Questo blog rappresenta un diario di viaggio. Tenta di donare spunti per entrare in contatto con voi stessi.
E' importante ricordare sempre che le nozioni apprese dall'esterno sono solo un input e che le risposte sono da sempre presenti in voi.

venerdì 10 maggio 2013

IL VEGETARIANESIMO E IL VELENO CONTENUTO NELLA CARNE PRODOTTO DALLA PAURA

IL VEGETARIANESIMO E IL VELENO CONTENUTO NELLA CARNE PRODOTTO DALLA PAURA
di Omraam Mikhaël Aïvanhov

Il vegetarianesimo è una regola di vita che non deve essere imposta, altrimenti provoca squilibri sia fisici che psichici. Questa disciplina necessita una matura riflessione che deve portare, a poco a poco, verso una decisione presa liberamente. Poiché non basta semplicemente sopprimere la carne dai pasti; al contrario, per preservare un sano equilibrio alimentare, è indispensabile sostituire la carne con altre proteine vegetali. D’altra parte, l’assimilazione delle proteine è favorita da uno stile di vita che faccia intervenire il sole, l’aria pura, la natura e certe attività spirituali.
Il passaggio al vegetarianesimo generalmente si coniuga ad un cambiamento dello stile di vita, ad un adattamento, una trasformazione di certe abitudini (lo si fa con uno scopo preciso). E’ molto importante che quelle trasformazioni si effettuino con cognizione di causa, nell’armonia e come risultato di una libera scelta. Le motivazioni personali e lo stato d’animo sono fattori determinanti per la riuscita di tali cambiamenti.
“La differenza tra il nutrimento carnivoro e il nutrimento vegetariano sta nella quantità di raggi solari che contengono.

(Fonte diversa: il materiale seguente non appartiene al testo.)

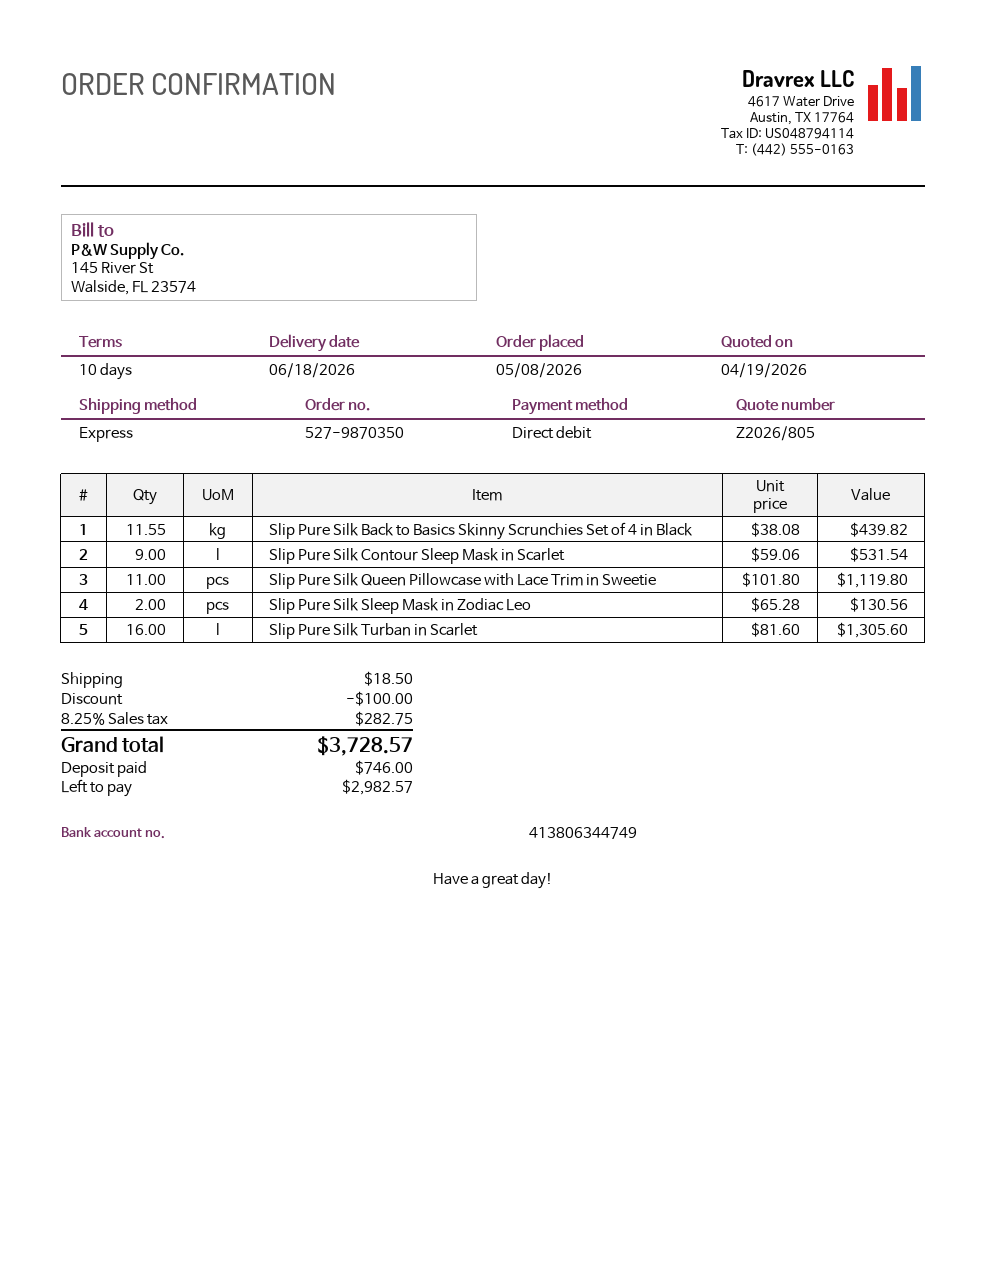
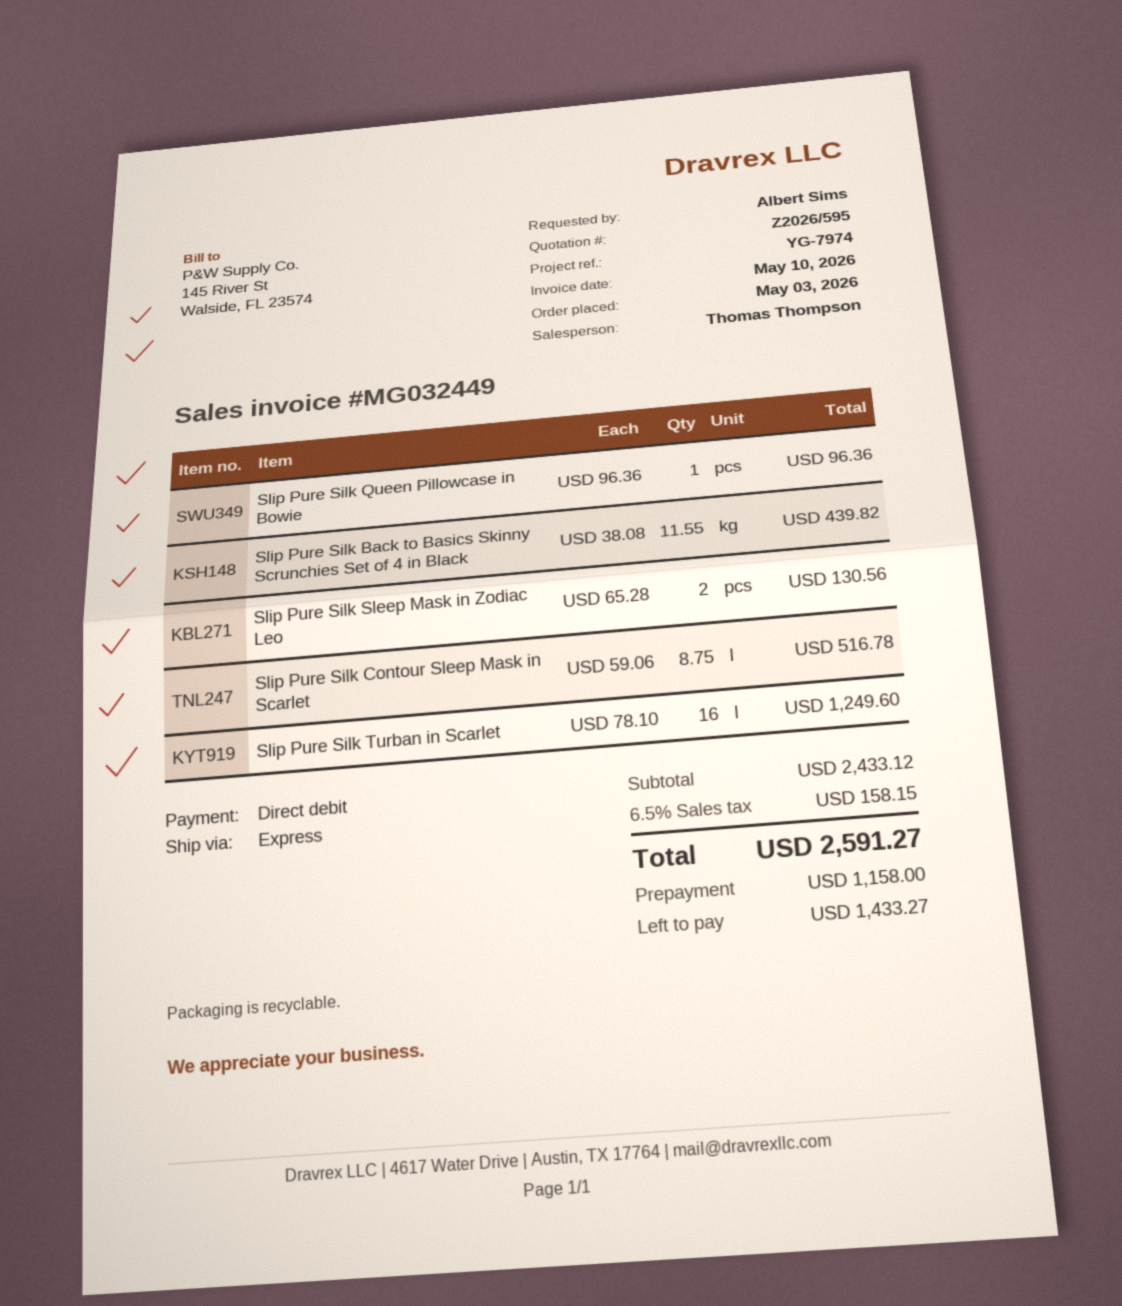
quote number: Z2026/805 -> Z2026/595
order date: 2026-05-08 -> 2026-05-03
Slip Pure Silk Contour Sleep Mask in Scarlet: 9 x 59.06 = 531.54 -> 8.75 x 59.06 = 516.78
Slip Pure Silk Queen Pillowcase with Lace Trim in Sweetie: 11 x 101.80 = 1119.80 -> none
Slip Pure Silk Turban in Scarlet: 16 x 81.60 = 1305.60 -> 16 x 78.10 = 1249.60
Slip Pure Silk Queen Pillowcase in Bowie: none -> 1 x 96.36 = 96.36
discount: 100.00 -> none
shipping: 18.50 -> none
tax: 8.25% = 282.75 -> 6.5% = 158.15
total: 3728.57 -> 2591.27
deposit: 746.00 -> 1158.00
balance: 2982.57 -> 1433.27

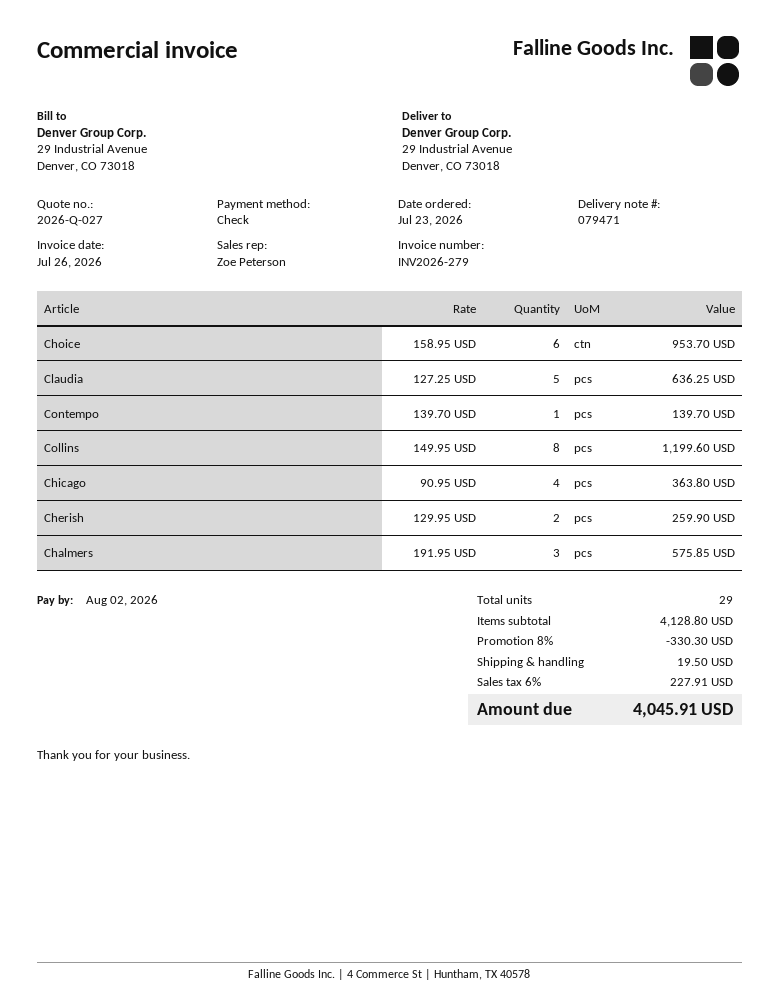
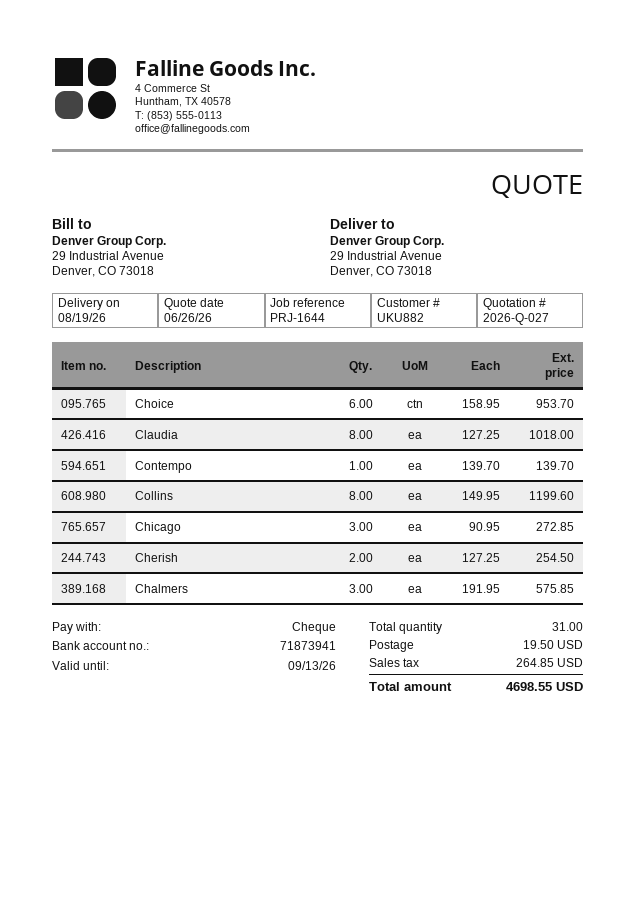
Claudia: 5 x 127.25 = 636.25 -> 8 x 127.25 = 1018.00
Chicago: 4 x 90.95 = 363.80 -> 3 x 90.95 = 272.85
Cherish: 2 x 129.95 = 259.90 -> 2 x 127.25 = 254.50
total quantity: 29 -> 31
discount: 8% = 330.30 -> none
tax: 227.91 -> 264.85
total: 4045.91 -> 4698.55

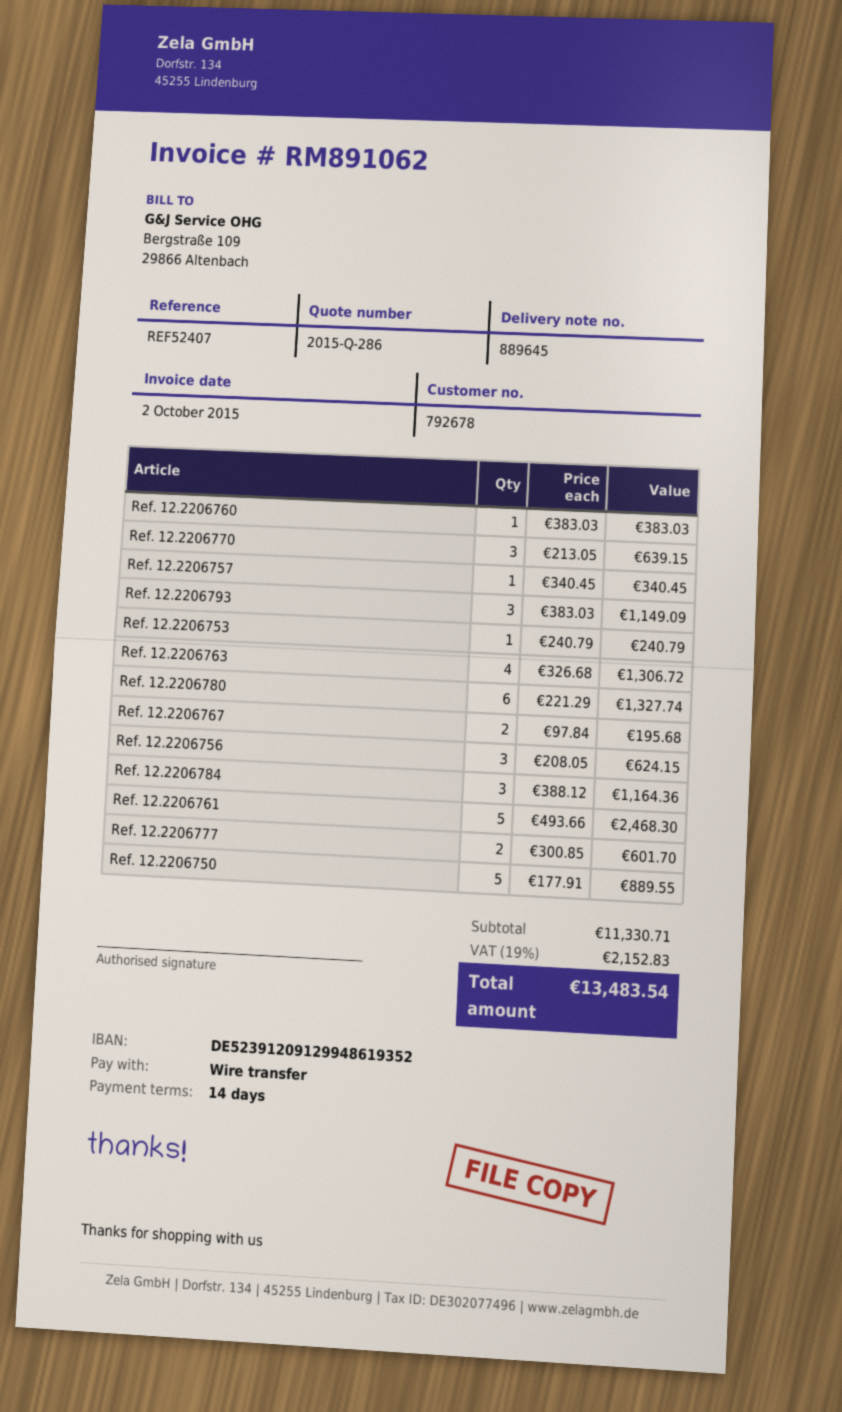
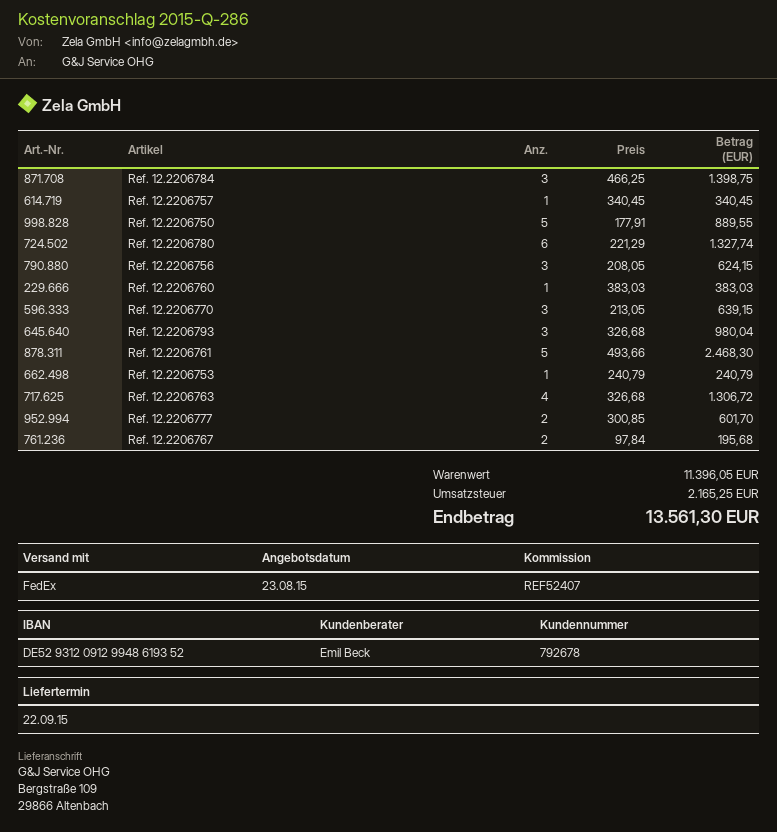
bank account: DE52391209129948619352 -> DE52931209129948619352
Ref. 12.2206793: 3 x 383.03 = 1149.09 -> 3 x 326.68 = 980.04
Ref. 12.2206784: 3 x 388.12 = 1164.36 -> 3 x 466.25 = 1398.75
subtotal: 11330.71 -> 11396.05
tax: 2152.83 -> 2165.25
total: 13483.54 -> 13561.30

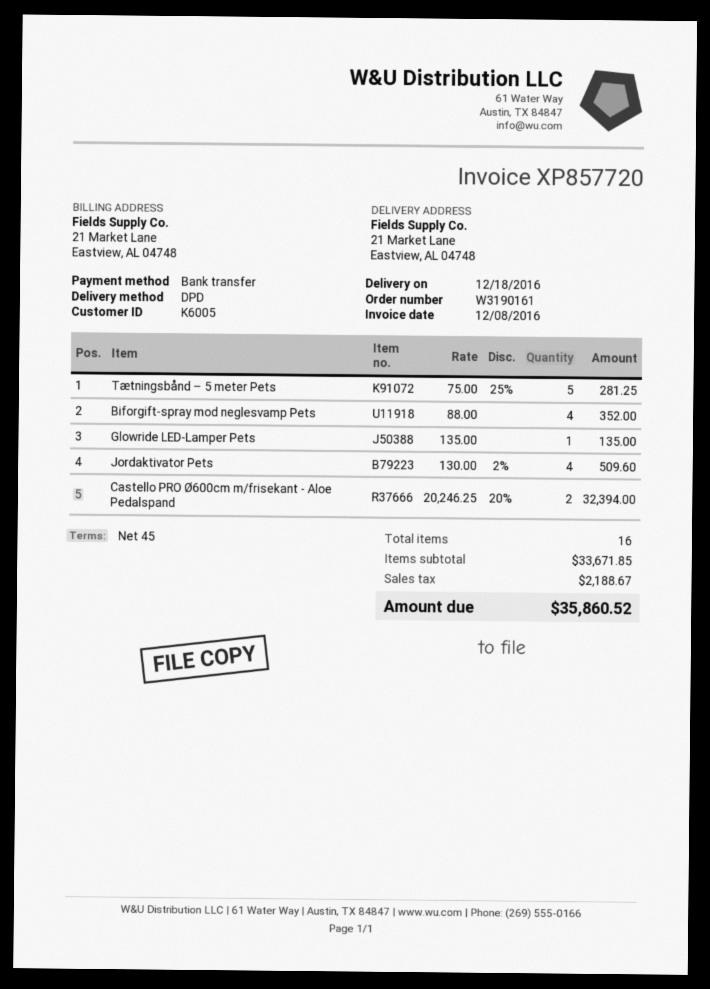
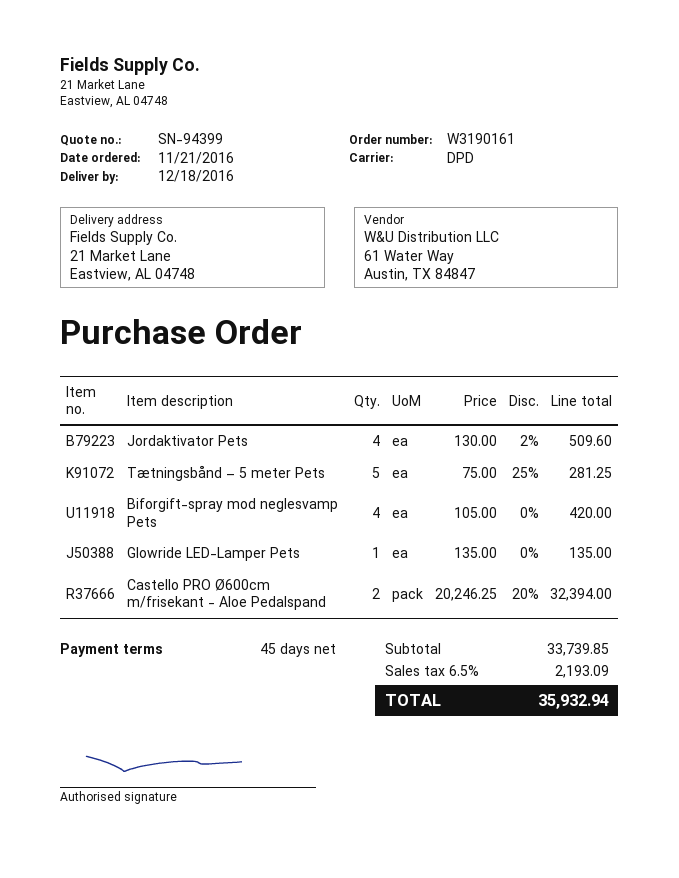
Biforgift-spray mod neglesvamp Pets: 4 x 88.00 = 352.00 -> 4 x 105.00 = 420.00
subtotal: 33671.85 -> 33739.85
tax: 2188.67 -> 2193.09
total: 35860.52 -> 35932.94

I frutti e le verdure sono talmente impregnati di luce solare che si può dire che siano una condensazione della luce. Dunque, quando si mangia un frutto o una verdura si assorbe luce solare che non lascia in noi alcun residuo. La carne, al contrario, è piuttosto povera di luce solare ed è per questo che imputridisce rapidamente.”




GLI EFFETTI DELLA PAURA

“Avete mai pensato a cosa sentono gli animali nei macelli? Sono sensibili, a volte molto più dell’uomo. Quale paura, che spavento e che rivolta li agitano e li turbano! Percepiscono ciò che li aspetta ! Non possono esprimerlo ma le loro ghiandole reagiscono, secernendo ed emettendo degli umori carichi del loro odio e della loro angoscia: è un vero e proprio veleno che immettono prima nel loro sangue e poi in tutte le cellule del loro corpo. I Maestri conoscono quel veleno e gli scienziati lo scopriranno presto. Ogni discepolo deve osservarsi per diventare cosciente di ciò che accade in lui a seconda di quel che mangia, beve e respira. Quel veleno, che è il risultato della paura, non può essere neutralizzato o eliminato dalla carne né con la cottura né con il lavaggio; si diffonde ed agisce nell’organismo dell’uomo.”
“In apparenza, la guerra è dovuta a questioni economiche o politiche, ma di fatto è il risultato di tutto il massacro che facciamo degli animali. La legge di giustizia è implacabile e obbliga l’umanità a pagare versando tanto sangue quanto quello che gli uomini hanno fatto versare agli animali. Quanti milioni di litri di sangue sparsi sulla terra gridano vendetta verso il Cielo! L’evaporazione di quel sangue attira non solo dei microbi, ma anche miliardi di larve e di entità inferiori del mondo invisibile.
Noi uccidiamo gli animali, ma la Natura è un organismo, e uccidendo gli animali è come se toccassimo certe ghiandole di quell’organismo; a quel punto, le funzioni si modificano, e dopo qualche tempo scoppia una guerra tra gli uomini. Sì, perché si sono massacrati milioni di animali per mangiarli, senza sapere che essi erano legati a degli uomini, e quegli uomini devono quindi morire con essi. Uccidendo gli animali, si uccidono gli uomini. Tutti dicono che deve regnare la pace nel mondo, che non devono più esserci guerre… Ma la guerra durerà finché noi continueremo a uccidere gli animali, perché uccidendoli, è in noi stessi che distruggiamo qualcosa.”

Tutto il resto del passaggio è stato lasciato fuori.